Sen. Dick Durbin (D-IL), longtime amnesty advocate and co-sponsor of the Dream Act legislation to give legal status and a pathway to citizenship for some 700,000 illegal aliens, now believes the fate of the DACA recipients will be decided at the ballot box.
“The election of new members to the House and Senate will decide the fate of this issue,” Durbin told NPR’s All Things Considered on Wednesday.
Durbin and Sen. Lindsey Graham (R-SC) have been promoting amnesty for Deferred Action for Childhood Arrivals (DACA) recipients who say they were brought to the U.S. as children.
And despite the narrative pro-amnesty open border groups have been pushing — that the deadline President Donald Trump gave Congress to deal with DACA is March 5 — NPR’s report acknowledges that the threat to so-called Dreamers is non-existent.
“Some Dreamers did get a reprieve, though,” NPR host Ari Shapiro said in the interview. “Courts decided that those with short-term protections under the DACA program can renew their status while legal challenges play out.”
“That means President Trump cannot end DACA on March 5 as he had promised,” Shapiro said, asking Durbin if Congress is less likely to act without a “firm deadline.”
Durbin admitted the sense of urgency had gone but claimed there is still uncertainty. When asked what the strategy is going forward, the senator tried to blame Trump.

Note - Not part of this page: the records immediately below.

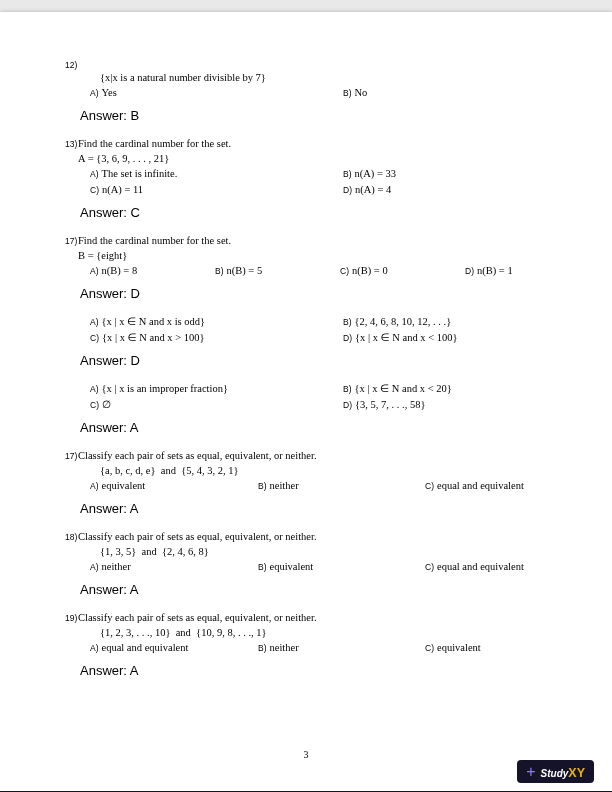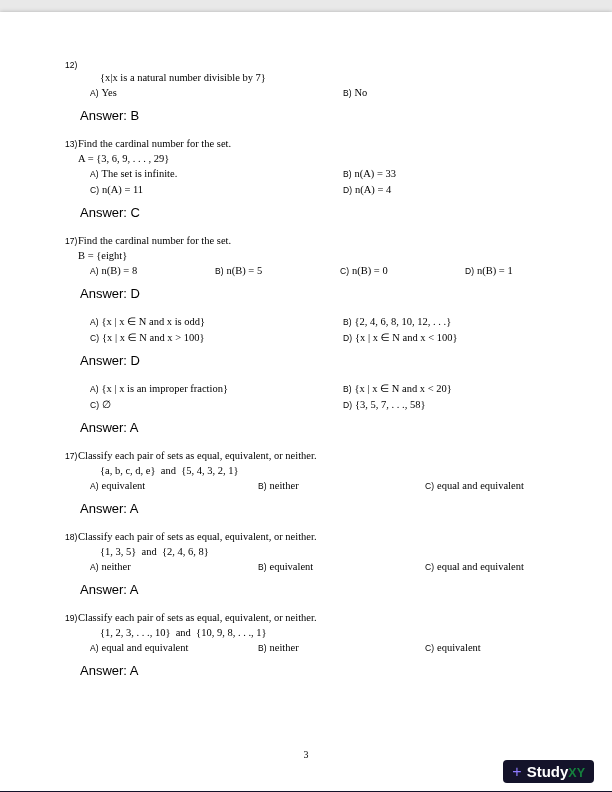"A = {3, 6, 9," div.q-given { text: 29 -> 21 }
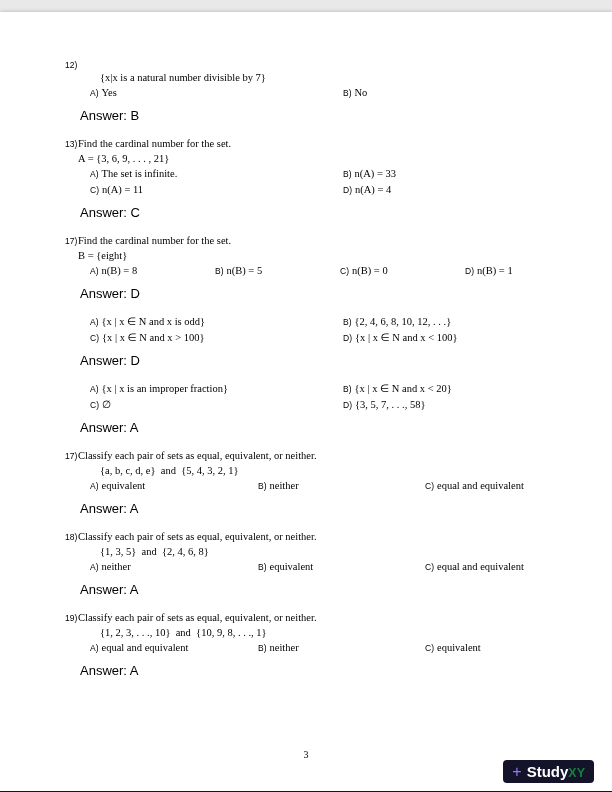"Study" .badge-study { font-size: 15px -> 10px; font-style: none -> italic }
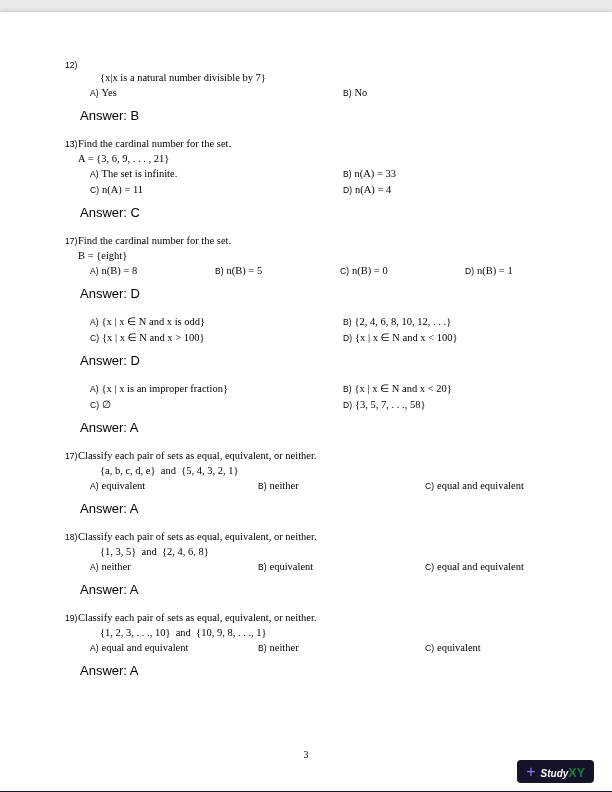"XY" .badge-xy { color: #15803d -> #eab308 }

“The president said, well, let’s help these young people,” Durbin said. “We need to do something to fix DACA. And yet, given that opportunity, he rejected it.”
“It turned out that this debate was not about a wall,” Durbin said. “It was about a new immigration policy in America.”
In fact, Democrats rejected Trump’s framework for solving the DACA dilemma, which included amnesty and an eventual pathway to citizenship for 1.8 million illegal aliens. The framework also included funding for a border wall between the U.S. and Mexico and the end of chain migration and the visa lottery system.
Durbin said he would “seize every opportunity” going forward, and Shapiro asked what that means.
Durbin said he didn’t know but that he thought the midterm elections might bring more Democrats who favor amnesty to Congress.
“I don’t know what lies ahead in terms of the midterm elections,” Durbin said. “But I remind all of my friends who feel as I do about this issue, this election, the election of new members to the House and to the Senate, will decide the fate of this issue.”